### TASK OBJECTIVE:
Beneath this instruction is a listing; print exactly the lines in it starting at the line that contains "margin-top: 45px ->" and going through the line that contains "text: standard with".
:: DATASET EXTRACT
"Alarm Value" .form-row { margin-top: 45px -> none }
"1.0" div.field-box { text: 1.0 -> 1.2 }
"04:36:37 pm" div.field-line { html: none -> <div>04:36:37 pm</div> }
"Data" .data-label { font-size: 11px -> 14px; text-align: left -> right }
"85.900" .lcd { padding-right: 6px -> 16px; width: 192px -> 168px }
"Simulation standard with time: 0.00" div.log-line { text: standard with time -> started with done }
::::
:: DATASET EXTRACT
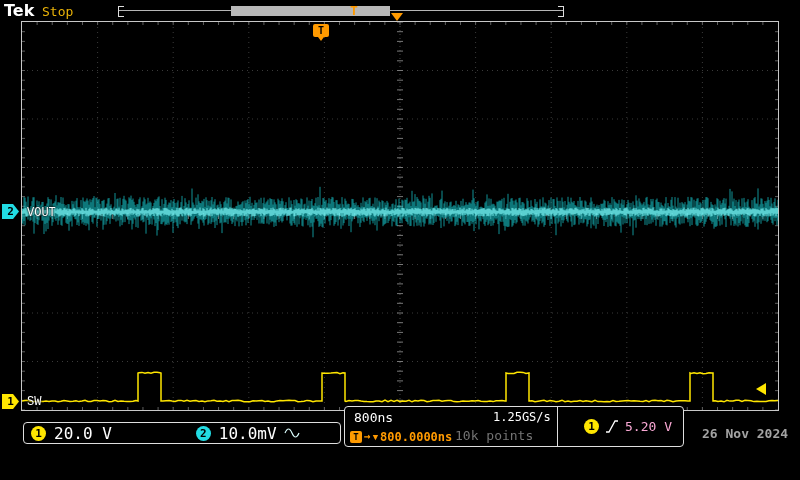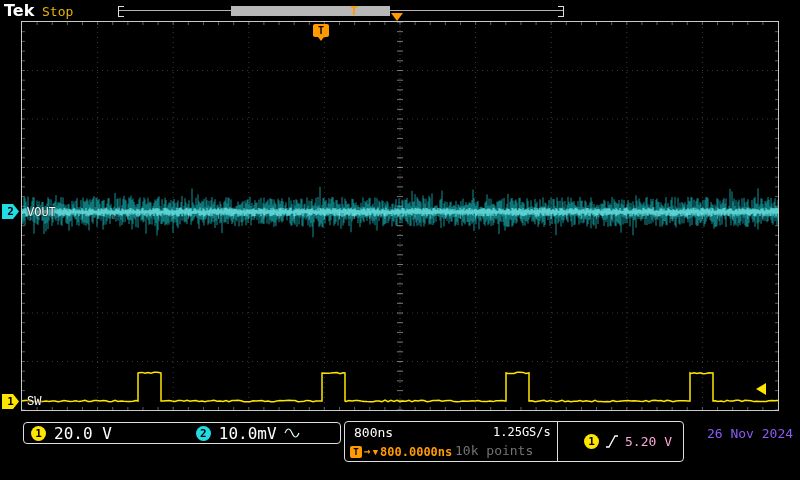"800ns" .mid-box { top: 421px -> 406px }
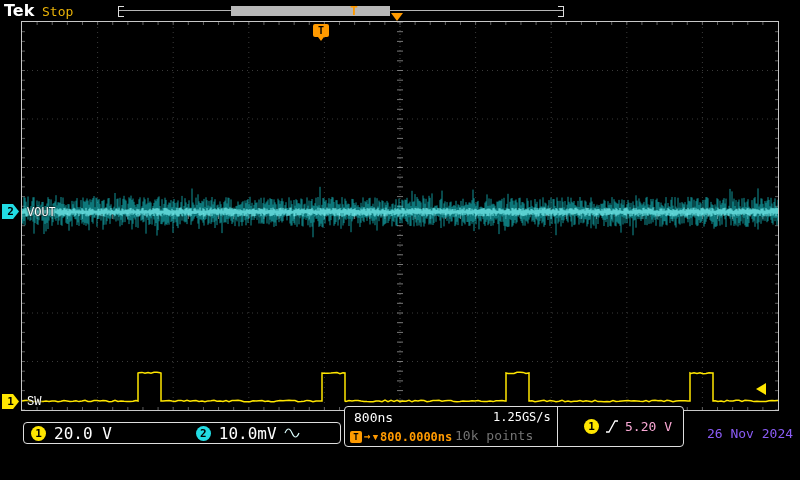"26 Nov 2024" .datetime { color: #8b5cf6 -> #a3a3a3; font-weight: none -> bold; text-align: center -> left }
::::
### TASK RESULT:
"Alarm Value" .form-row { margin-top: 45px -> none }
"1.0" div.field-box { text: 1.0 -> 1.2 }
"04:36:37 pm" div.field-line { html: none -> <div>04:36:37 pm</div> }
"Data" .data-label { font-size: 11px -> 14px; text-align: left -> right }
"85.900" .lcd { padding-right: 6px -> 16px; width: 192px -> 168px }
"Simulation standard with time: 0.00" div.log-line { text: standard with time -> started with done }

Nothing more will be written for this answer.